The analogy was brilliant. Just like a kennel that inbreeds to death, a company that refuses to diversify its supply chain, listens only to itself, or isolates its strategies from society eventually weakens. Diversity isn’t just a metric—it’s a form of distributed risk management. It allows innovation to emerge from the edges and evolution to occur from multiple fronts.
A New Way to See Rise and Fall
As I wrapped up the call home, I told my parents something I never expected to say about a class: “I’ll never look at business failure the same way again.”
So many stories we hear about companies collapsing cite external forces—changing consumer habits, disruptive technologies, financial mismanagement. And while those factors matter, Professor Koplo offers a more fundamental diagnosis: they fell out of sync with the systems that sustain them.
They failed to loop. They stopped listening. They consumed more than they could renew. And eventually, they died of self-inflicted wounds.
In contrast, the businesses that thrive over long timeframes are the ones designed like ecosystems—not empires. They circulate capital, regenerate trust, renew materials, and reinvest in human potential. Their leaders see relationships—not just transactions.
When we studied brands that pivoted and survived—companies that moved from product-based to service-based models, embraced repair over replacement, or shifted to community-driven innovation—it became clear: circularity isn’t a nice-to-have. It’s the key to longevity.
The Business Leader I Hope to Become
As the semester draws to a close, I find myself thinking constantly about the future—not just mine, but the world my generation will inherit and shape.
Professor Koplo didn’t just give us a framework for diagnosing failure. He gave us a compass for navigating complexity. The choice we face as emerging leaders is stark: we can operate in linear systems that burn fast and die young, or build circular systems that enrich people and planet—and endure.
I don’t want to lead a company that just survives in the world as it is. I want to help build businesses that make the world worth surviving in.
And as I reflect on the decline of brands I used to admire, I find myself asking: Did they become too linear to last? Did they treat customers as expendable, resources as infinite, or culture as a marketing channel?

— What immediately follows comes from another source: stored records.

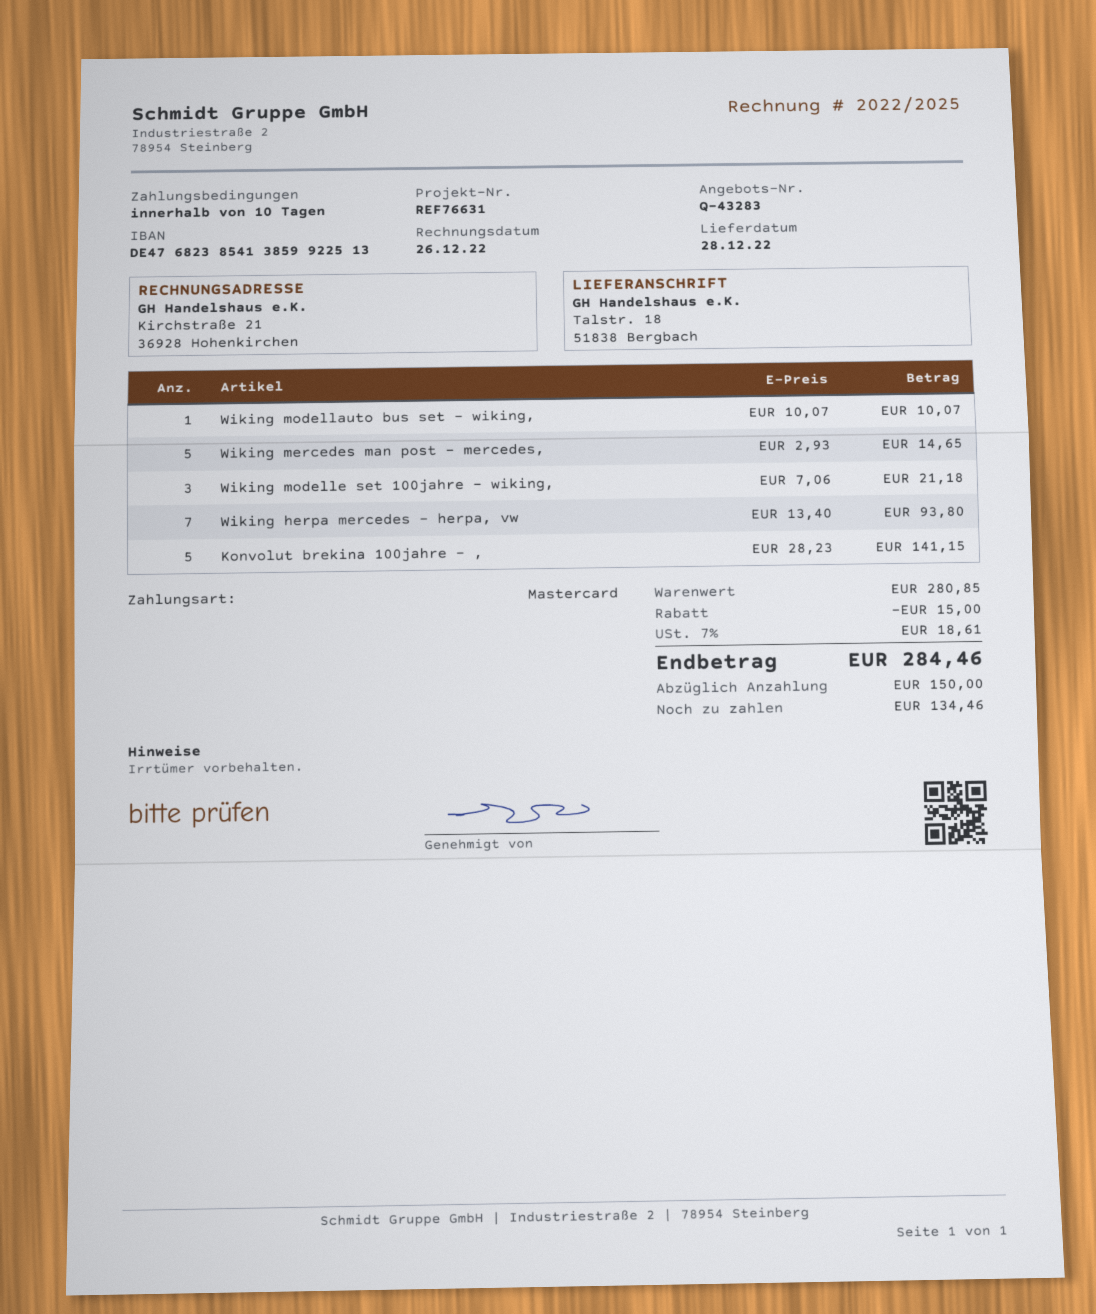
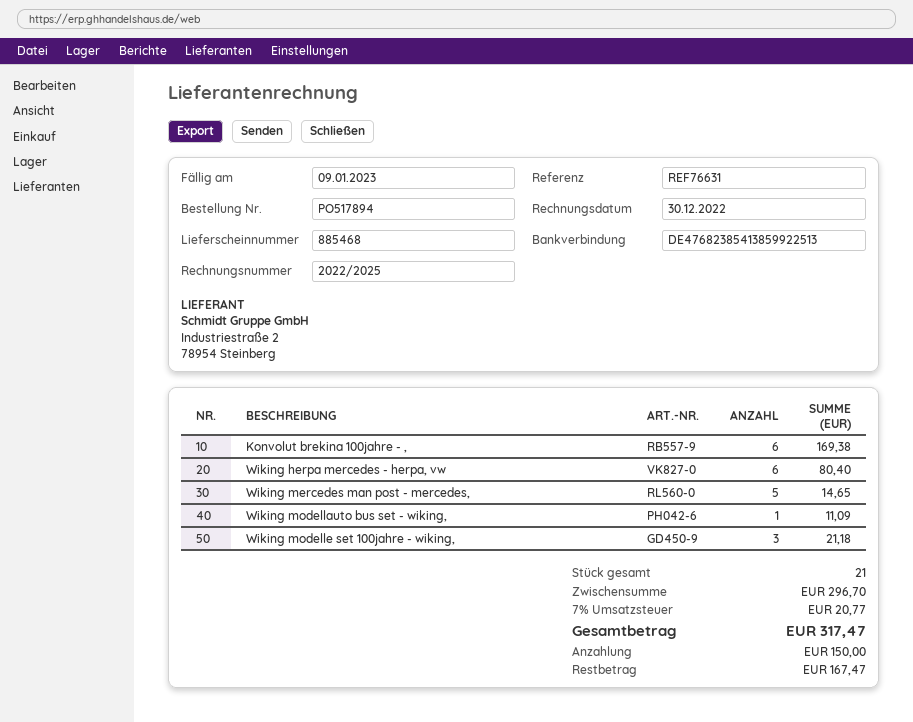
invoice date: 2022-12-26 -> 2022-12-30
Wiking modellauto bus set - wiking,: 1 for 10.07 -> 1 for 11.09
Wiking herpa mercedes - herpa, vw: 7 for 93.80 -> 6 for 80.40
Konvolut brekina 100jahre - ,: 5 for 141.15 -> 6 for 169.38
subtotal: 280.85 -> 296.70
discount: 15.00 -> none
tax: 7% = 18.61 -> 7% = 20.77
total: 284.46 -> 317.47
balance: 134.46 -> 167.47

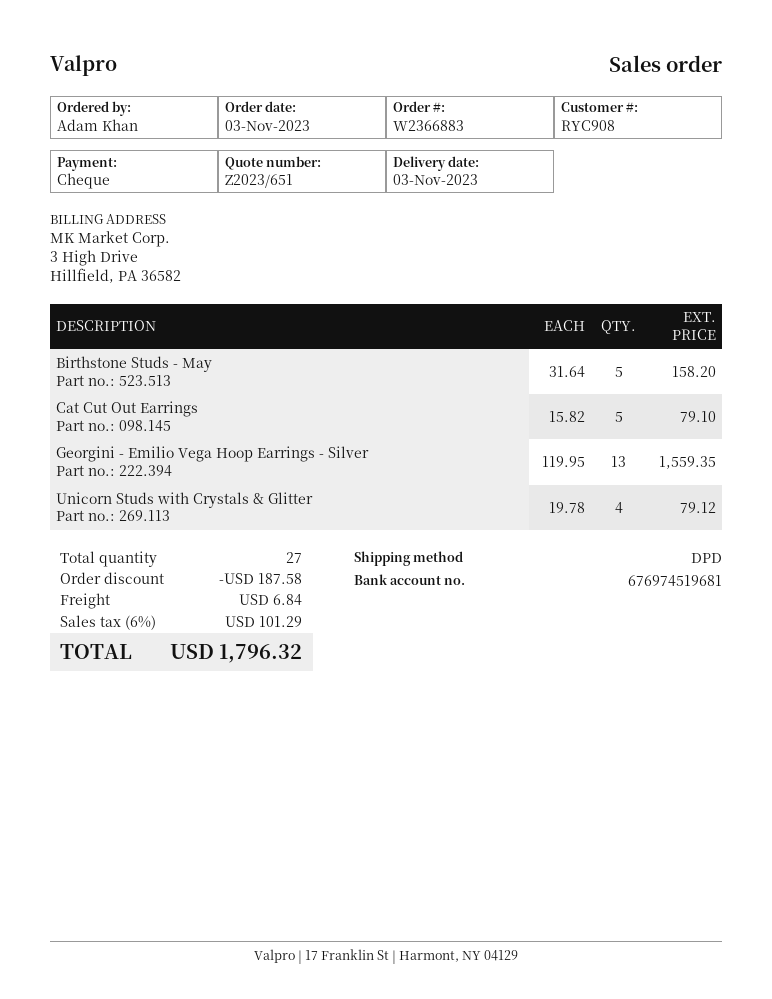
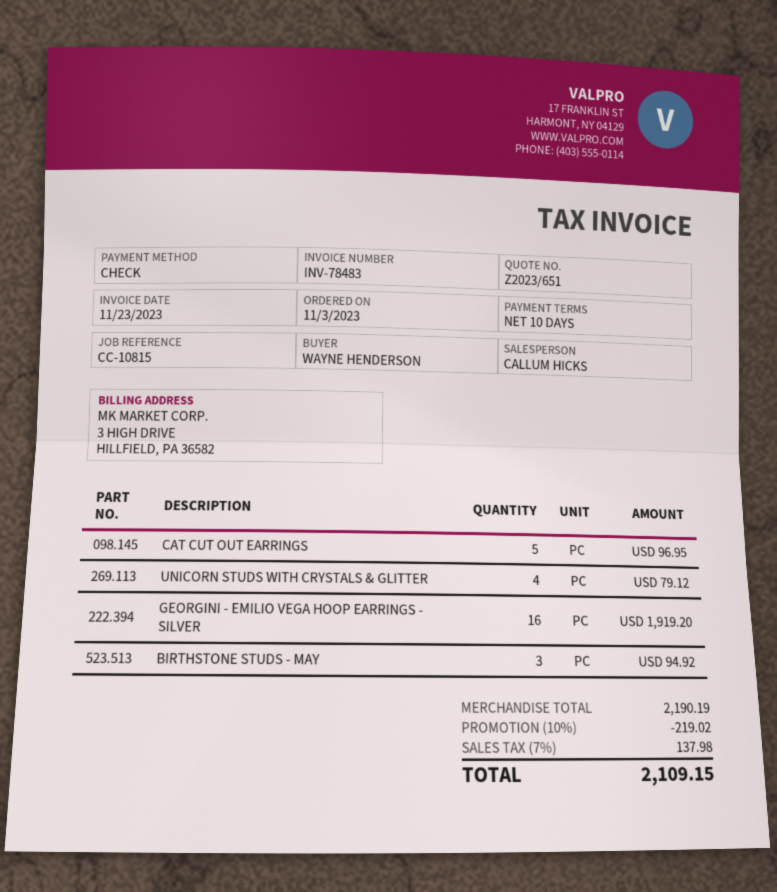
ordered by: Adam Khan -> WAYNE HENDERSON
Birthstone Studs - May: 5 for 158.20 -> 3 for 94.92
Cat Cut Out Earrings: 5 for 79.10 -> 5 for 96.95
Georgini - Emilio Vega Hoop Earrings - Silver: 13 for 1559.35 -> 16 for 1919.20
discount: 187.58 -> 219.02
shipping: 6.84 -> none
tax: 6% = 101.29 -> 7% = 137.98
total: 1796.32 -> 2109.15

Most of the time, the answer is yes.
But for those companies that have broken the cycle of waste and reinvested in connected, regenerative, and inclusive practices—there’s light. There’s a circular rhythm to what they do. And that rhythm feels more alive than anything I’ve seen in the marketplace in years.
Final Reflections
Professor Koplo once ended a lecture with a line I wrote down and underlined in three colors:
> “In nature and in business, open loops hemorrhage value. Only closed loops endure.”
I carry that with me now—not only as a motto for entrepreneurship, but as a profound truth about life, growth, and real success. Circularity is not a constraint. It’s a liberation from patterns that lead to exhaustion, both for us and for the planet.
I went into this class expecting charts and frameworks. I came away with a philosophy. I went in wanting to start a business. I came away wanting to change how business is done.
And maybe the most important thing? I now see the world differently. Thanks to one radical professor and a semester full of eye-opening stories, I know I’ll never mistake growth for health, consumption for creation, or scale for strength again.
In a world tired of burnout, breakdowns, and beige solutions, circularity offers something bold—and often beautiful: a way forward that doesn’t destroy what came before.
That idea? It’s not just a business lesson. It’s a life lesson. One I won’t forget.